# Goal of the exercise
A word-for-word copy of the entries is needed, and it should contain no images.

(Material for this task begins)

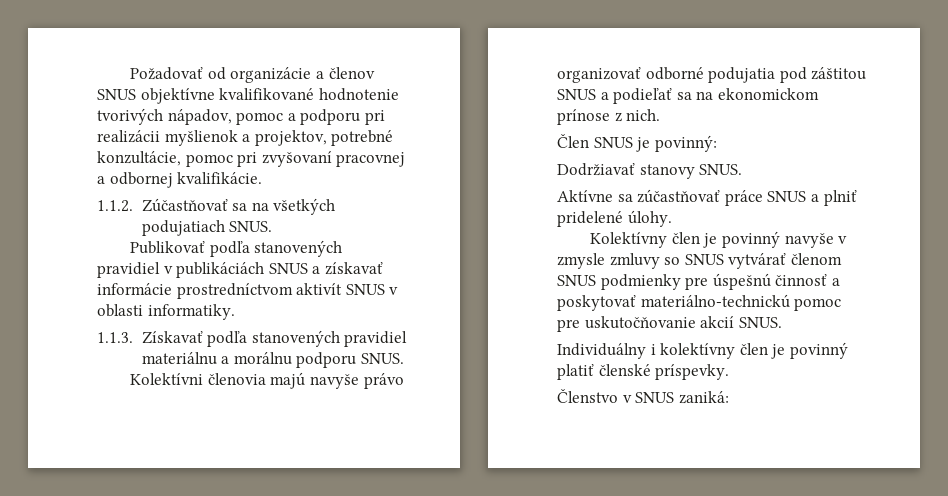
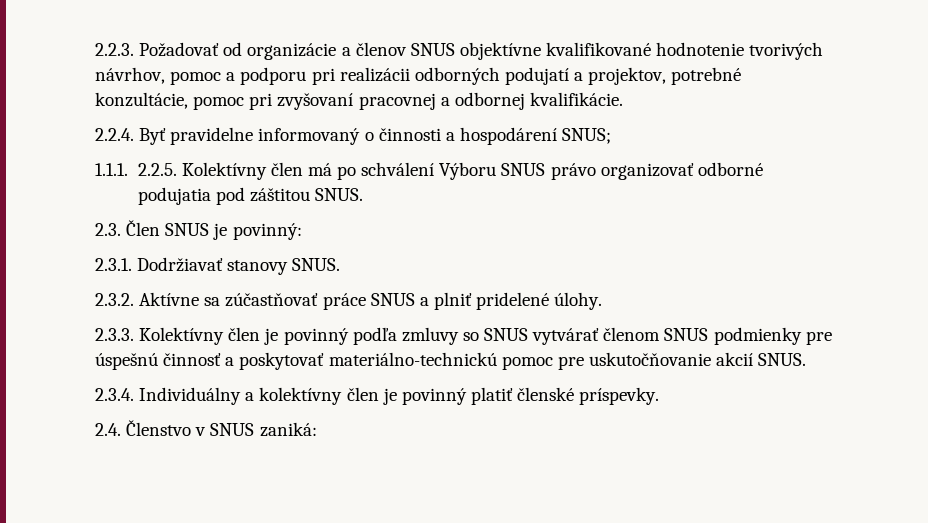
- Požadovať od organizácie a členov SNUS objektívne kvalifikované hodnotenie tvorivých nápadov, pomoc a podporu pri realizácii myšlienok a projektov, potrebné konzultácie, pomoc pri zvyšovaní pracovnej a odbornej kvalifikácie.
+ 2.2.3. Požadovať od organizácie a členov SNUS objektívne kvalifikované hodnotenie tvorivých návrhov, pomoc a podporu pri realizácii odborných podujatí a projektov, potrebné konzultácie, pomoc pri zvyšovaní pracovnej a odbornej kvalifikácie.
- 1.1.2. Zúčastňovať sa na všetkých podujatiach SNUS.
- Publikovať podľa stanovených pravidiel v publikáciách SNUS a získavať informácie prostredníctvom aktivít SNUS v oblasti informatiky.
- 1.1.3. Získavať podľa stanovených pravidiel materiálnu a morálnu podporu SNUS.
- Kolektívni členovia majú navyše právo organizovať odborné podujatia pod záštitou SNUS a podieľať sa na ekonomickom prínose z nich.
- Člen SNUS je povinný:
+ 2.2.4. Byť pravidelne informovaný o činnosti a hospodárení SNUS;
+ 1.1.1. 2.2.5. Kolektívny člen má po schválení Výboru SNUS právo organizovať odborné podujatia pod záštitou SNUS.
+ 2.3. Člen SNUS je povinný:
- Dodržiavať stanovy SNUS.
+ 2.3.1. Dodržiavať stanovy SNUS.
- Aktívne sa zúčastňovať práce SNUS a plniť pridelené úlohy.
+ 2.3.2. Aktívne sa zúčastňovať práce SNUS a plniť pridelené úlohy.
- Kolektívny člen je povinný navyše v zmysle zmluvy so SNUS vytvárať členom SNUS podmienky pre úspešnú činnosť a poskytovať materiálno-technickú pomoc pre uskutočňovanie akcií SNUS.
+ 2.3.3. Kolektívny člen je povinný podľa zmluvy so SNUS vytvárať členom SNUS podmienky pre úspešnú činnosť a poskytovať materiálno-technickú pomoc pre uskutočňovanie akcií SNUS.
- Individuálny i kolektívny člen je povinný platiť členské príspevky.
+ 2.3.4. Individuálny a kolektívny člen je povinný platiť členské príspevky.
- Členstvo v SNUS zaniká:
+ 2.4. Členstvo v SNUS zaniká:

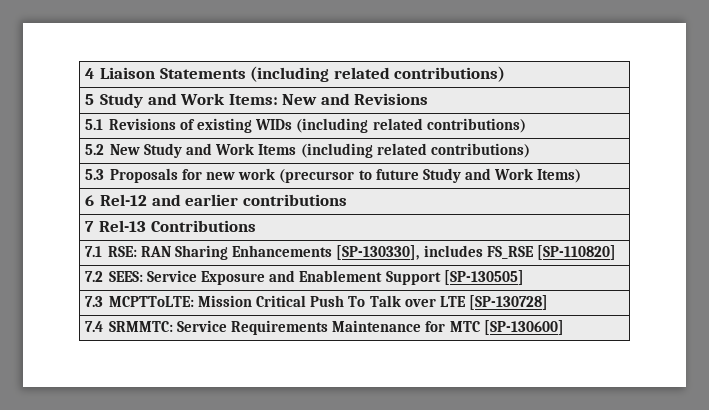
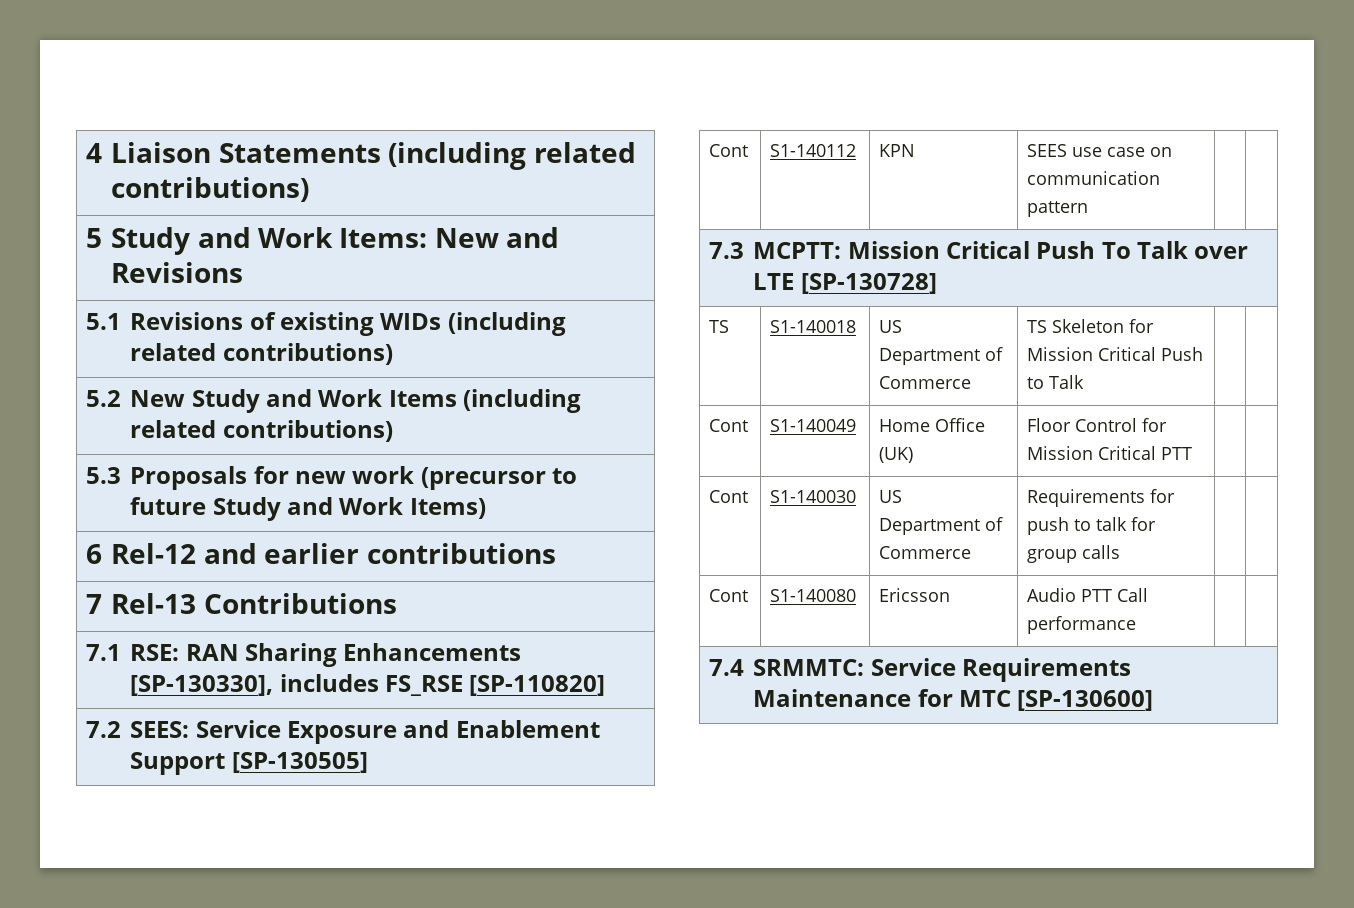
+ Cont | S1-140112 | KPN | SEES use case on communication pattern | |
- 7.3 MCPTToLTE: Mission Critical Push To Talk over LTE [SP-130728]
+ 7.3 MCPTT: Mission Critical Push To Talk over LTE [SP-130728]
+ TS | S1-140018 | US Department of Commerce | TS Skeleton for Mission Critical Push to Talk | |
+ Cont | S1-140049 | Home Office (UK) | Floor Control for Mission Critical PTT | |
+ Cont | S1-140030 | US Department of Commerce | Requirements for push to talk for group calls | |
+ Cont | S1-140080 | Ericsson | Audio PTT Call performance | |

(Material for this task ends)

# Written solution
- Požadovať od organizácie a členov SNUS objektívne kvalifikované hodnotenie tvorivých nápadov, pomoc a podporu pri realizácii myšlienok a projektov, potrebné konzultácie, pomoc pri zvyšovaní pracovnej a odbornej kvalifikácie.
+ 2.2.3. Požadovať od organizácie a členov SNUS objektívne kvalifikované hodnotenie tvorivých návrhov, pomoc a podporu pri realizácii odborných podujatí a projektov, potrebné konzultácie, pomoc pri zvyšovaní pracovnej a odbornej kvalifikácie.
- 1.1.2. Zúčastňovať sa na všetkých podujatiach SNUS.
- Publikovať podľa stanovených pravidiel v publikáciách SNUS a získavať informácie prostredníctvom aktivít SNUS v oblasti informatiky.
- 1.1.3. Získavať podľa stanovených pravidiel materiálnu a morálnu podporu SNUS.
- Kolektívni členovia majú navyše právo organizovať odborné podujatia pod záštitou SNUS a podieľať sa na ekonomickom prínose z nich.
- Člen SNUS je povinný:
+ 2.2.4. Byť pravidelne informovaný o činnosti a hospodárení SNUS;
+ 1.1.1. 2.2.5. Kolektívny člen má po schválení Výboru SNUS právo organizovať odborné podujatia pod záštitou SNUS.
+ 2.3. Člen SNUS je povinný:
- Dodržiavať stanovy SNUS.
+ 2.3.1. Dodržiavať stanovy SNUS.
- Aktívne sa zúčastňovať práce SNUS a plniť pridelené úlohy.
+ 2.3.2. Aktívne sa zúčastňovať práce SNUS a plniť pridelené úlohy.
- Kolektívny člen je povinný navyše v zmysle zmluvy so SNUS vytvárať členom SNUS podmienky pre úspešnú činnosť a poskytovať materiálno-technickú pomoc pre uskutočňovanie akcií SNUS.
+ 2.3.3. Kolektívny člen je povinný podľa zmluvy so SNUS vytvárať členom SNUS podmienky pre úspešnú činnosť a poskytovať materiálno-technickú pomoc pre uskutočňovanie akcií SNUS.
- Individuálny i kolektívny člen je povinný platiť členské príspevky.
+ 2.3.4. Individuálny a kolektívny člen je povinný platiť členské príspevky.
- Členstvo v SNUS zaniká:
+ 2.4. Členstvo v SNUS zaniká:

+ Cont | S1-140112 | KPN | SEES use case on communication pattern | |
- 7.3 MCPTToLTE: Mission Critical Push To Talk over LTE [SP-130728]
+ 7.3 MCPTT: Mission Critical Push To Talk over LTE [SP-130728]
+ TS | S1-140018 | US Department of Commerce | TS Skeleton for Mission Critical Push to Talk | |
+ Cont | S1-140049 | Home Office (UK) | Floor Control for Mission Critical PTT | |
+ Cont | S1-140030 | US Department of Commerce | Requirements for push to talk for group calls | |
+ Cont | S1-140080 | Ericsson | Audio PTT Call performance | |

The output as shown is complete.